Hive Partitionning with partition_cols

Soufiane · October 31, 2024, 6:34pm

Hello Community team,

I have a doubt on the way the partition_cols works in palantir, so i did the following :
I had a dataset repartitionned by two columns : date and id, so i had 10 partitions ( 1 value of date and 10 ids ), i used a transform that takes this dataset in input and does the following : my_output.write_dataframe(my_input.dataframe(), partition_cols=[‘date’, ‘id’])

from what i understood, when you do have partitionning, it will take your files and divide them by (‘date’,‘id’), but because my dataset is already repartitionned so i was expecting this to return an output with 10 partitions that are the same exact ones of the input, but instead of that i got the partitions divided into smaller partitions, so i don’t know what i’am missing on the way partition_cols works ?

Best Regards,
Soufiane

cpottiez · November 4, 2024, 6:18am

Hi Soufiane,

Wild guess: it could be that you have AQE splitting your partitions post repartition (ShuffleRead skewed)
Could please share your Spark physical plan ? (please remove columns names or any sensitive info)

Soufiane · November 4, 2024, 8:44am

Hello,

AQE is normally disabled by default and i didn’t enable it, here is the physical plan of my job : == Physical Plan ==
Execute InsertIntoHadoopFsRelationCommand (6)
± WriteFiles (5)
± Sort (4)
± CollectMetrics (3)
± Project (2)
± BatchScan parquet foundry

and even in the details i can’t see anything that suggests that spark will divide my partitions so it’s weird

cpottiez · November 4, 2024, 9:18am

Right.

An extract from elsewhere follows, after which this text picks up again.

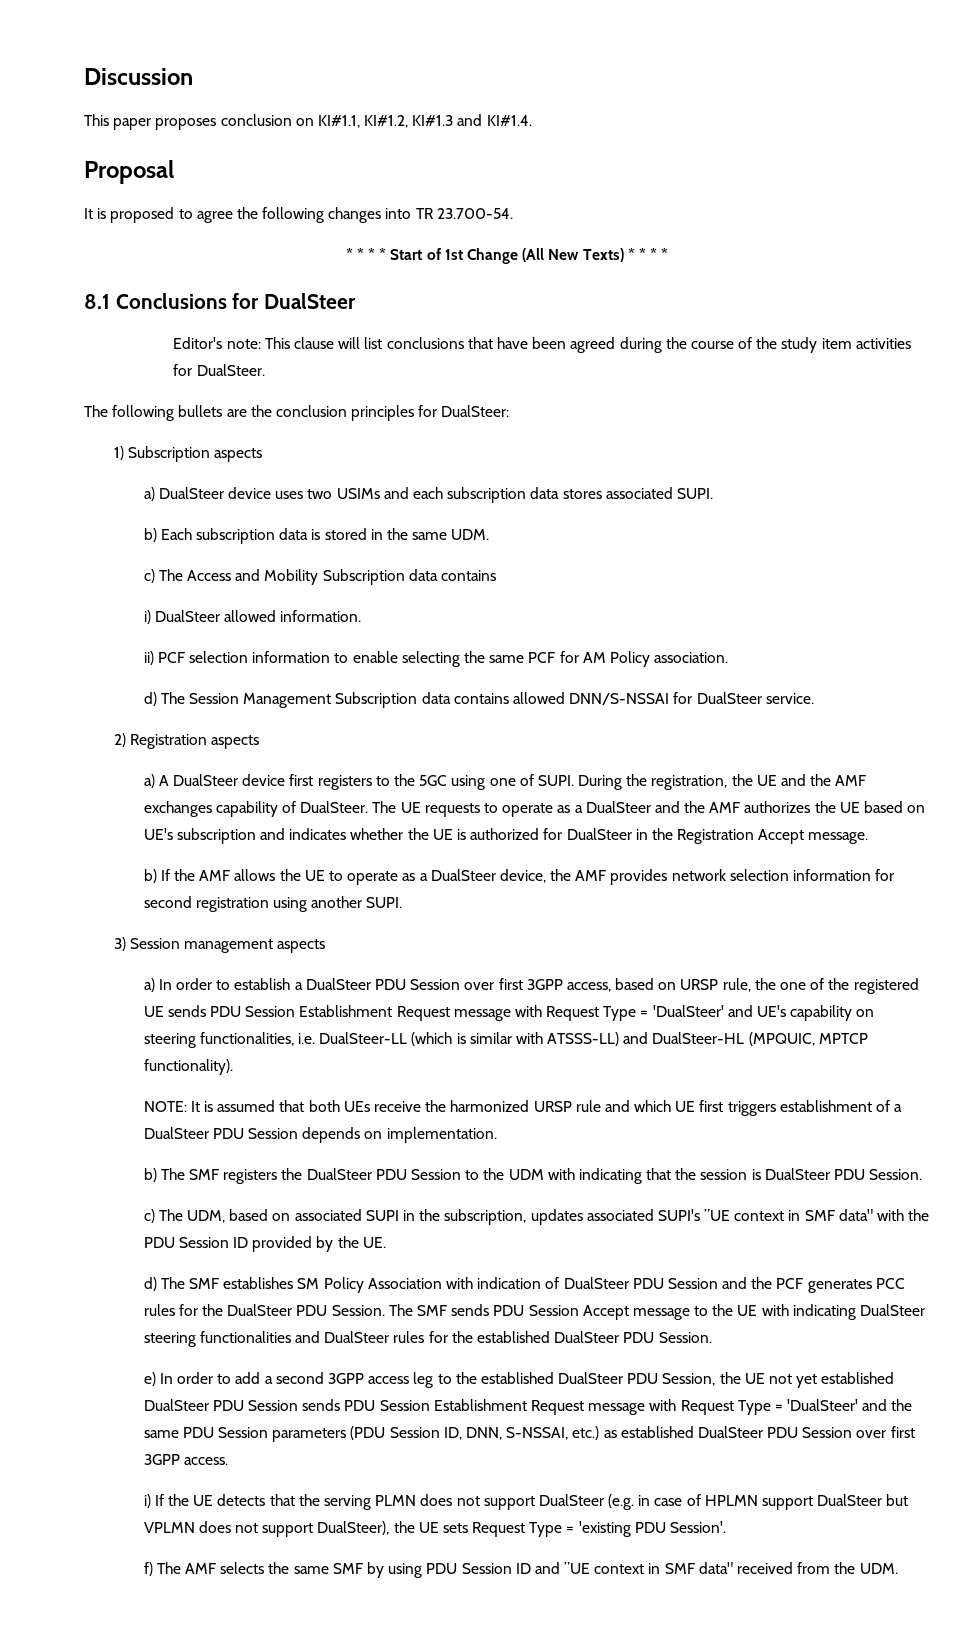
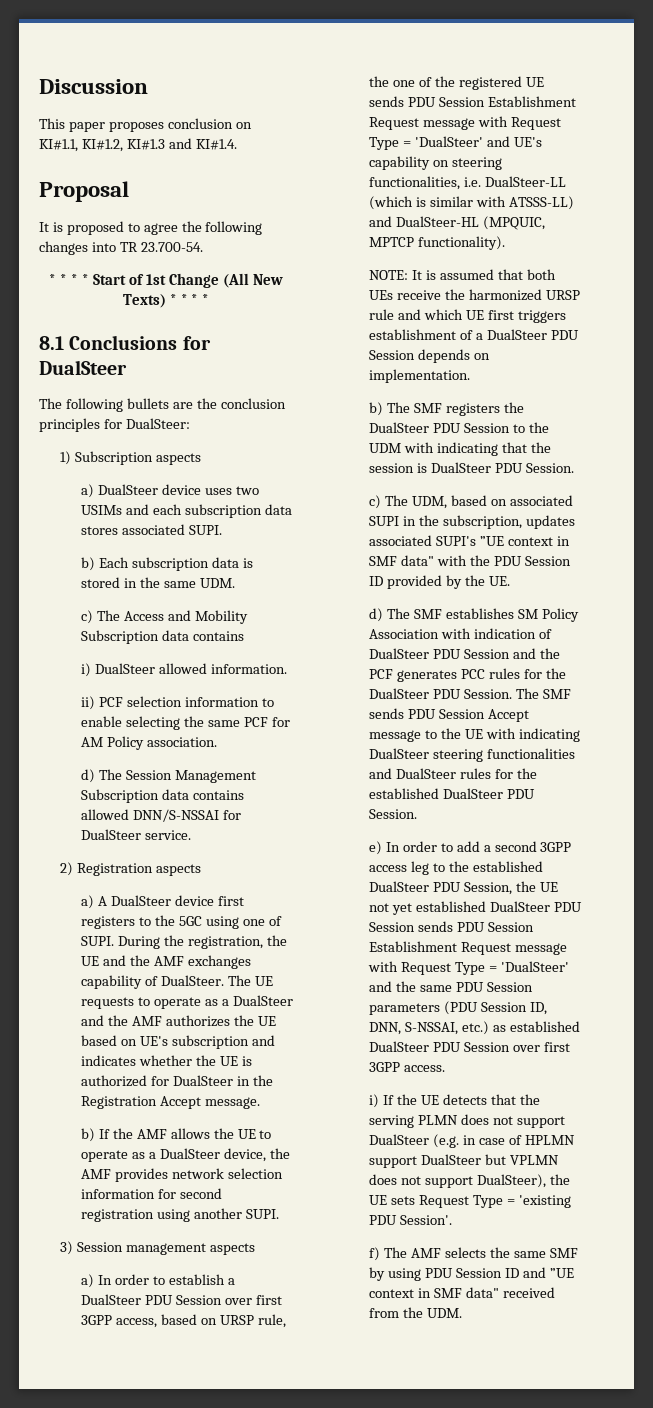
- Editor's note: This clause will list conclusions that have been agreed during the course of the study item activities for DualSteer.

Apologies I thought you had a repartition before writing.

Then it is straightforward.
partition_cols doesn’t trigger any repartitioning.
The number of Spark partitions is determined when loading the data, by chunks of 128MB, then when writing spark splits them according to the partition_cols.

If you want 10 partitions, then you have to repartition it yourself before writing.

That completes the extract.